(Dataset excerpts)

=====

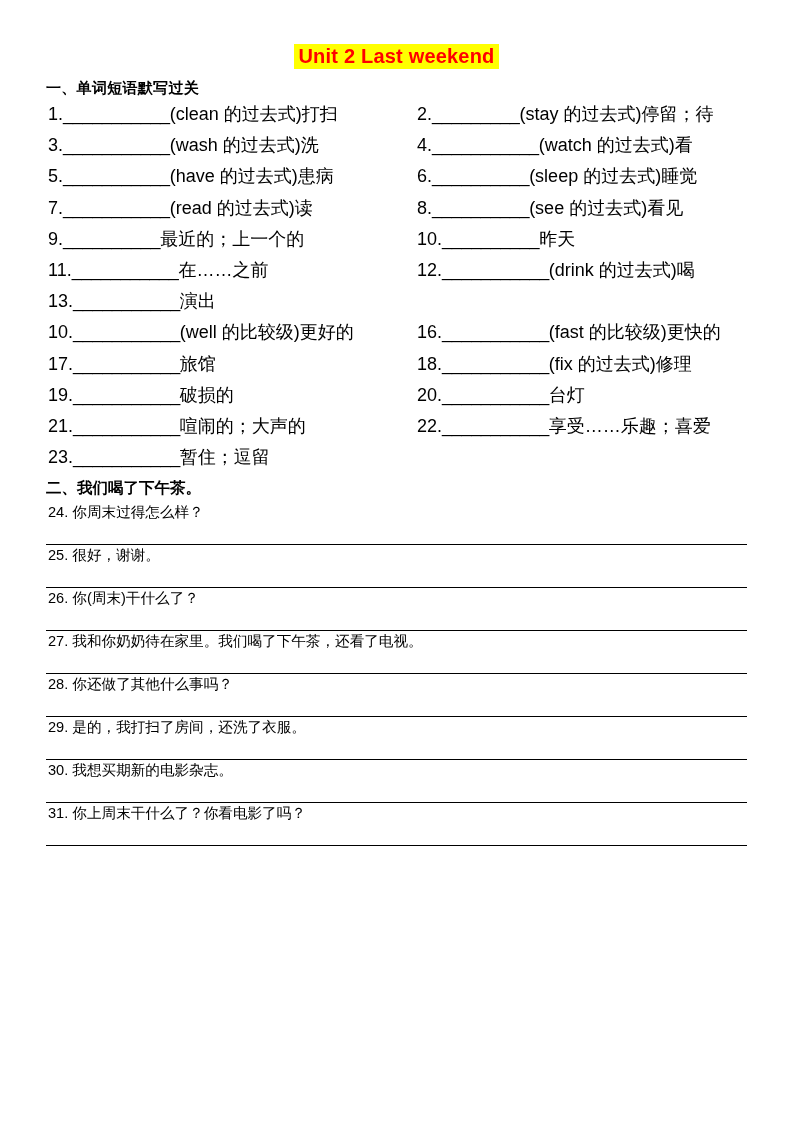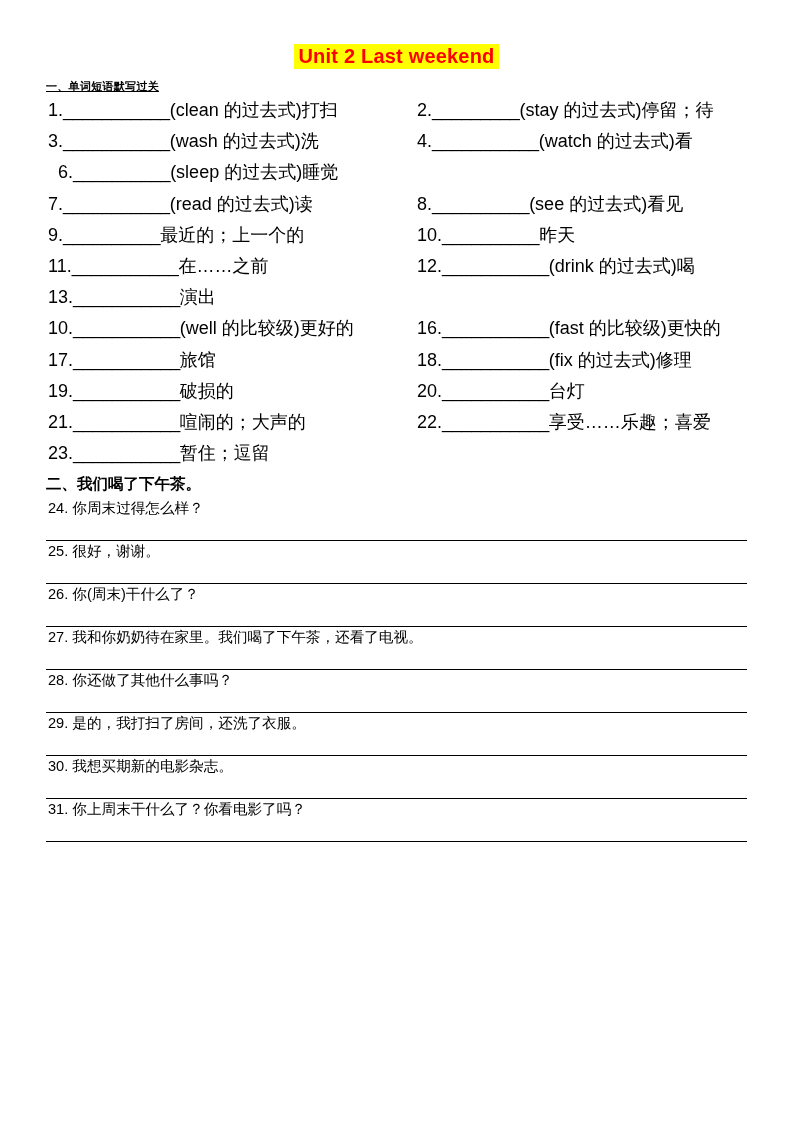--- a/index.html
+++ b/index.html
@@ -36,11 +36,10 @@
     letter-spacing: 0.2px;
   }
   .section-head {
-    font-size: 11px;
+    font-size: 15px;
     font-weight: bold;
     margin: 4px 0 6px 0;
     letter-spacing: 0.3px;
-    text-decoration: underline;
   }
   .vocab-grid {
     display: block;

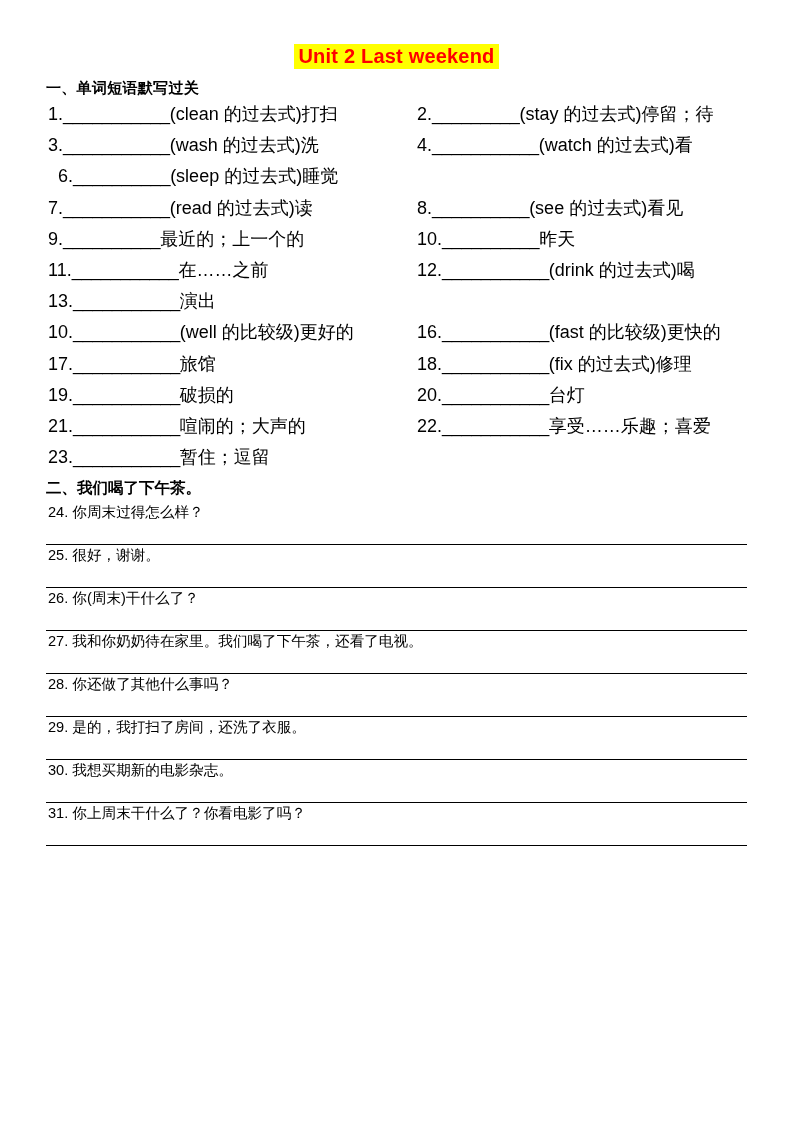--- a/index.html
+++ b/index.html
@@ -112,6 +112,7 @@
     </div>
 
     <div class="vocab-row">
+      <div class="vocab-cell left"><span class="num">5.</span><span class="blank">___________</span><span>(have 的过去式)患病</span></div>
       <div class="vocab-cell right"><span class="num">6.</span><span class="blank">__________</span><span>(sleep 的过去式)睡觉</span></div>
     </div>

=====

Exactly as they appear, repeat the lines from the one containing "margin: 4px 0 6px 0;" through the last line of the entries, counting both ends. Pictures stay out.

     margin: 4px 0 6px 0;
     letter-spacing: 0.3px;
-    text-decoration: underline;
   }
   .vocab-grid {
     display: block;

--- a/index.html
+++ b/index.html
@@ -112,6 +112,7 @@
     </div>
 
     <div class="vocab-row">
+      <div class="vocab-cell left"><span class="num">5.</span><span class="blank">___________</span><span>(have 的过去式)患病</span></div>
       <div class="vocab-cell right"><span class="num">6.</span><span class="blank">__________</span><span>(sleep 的过去式)睡觉</span></div>
     </div>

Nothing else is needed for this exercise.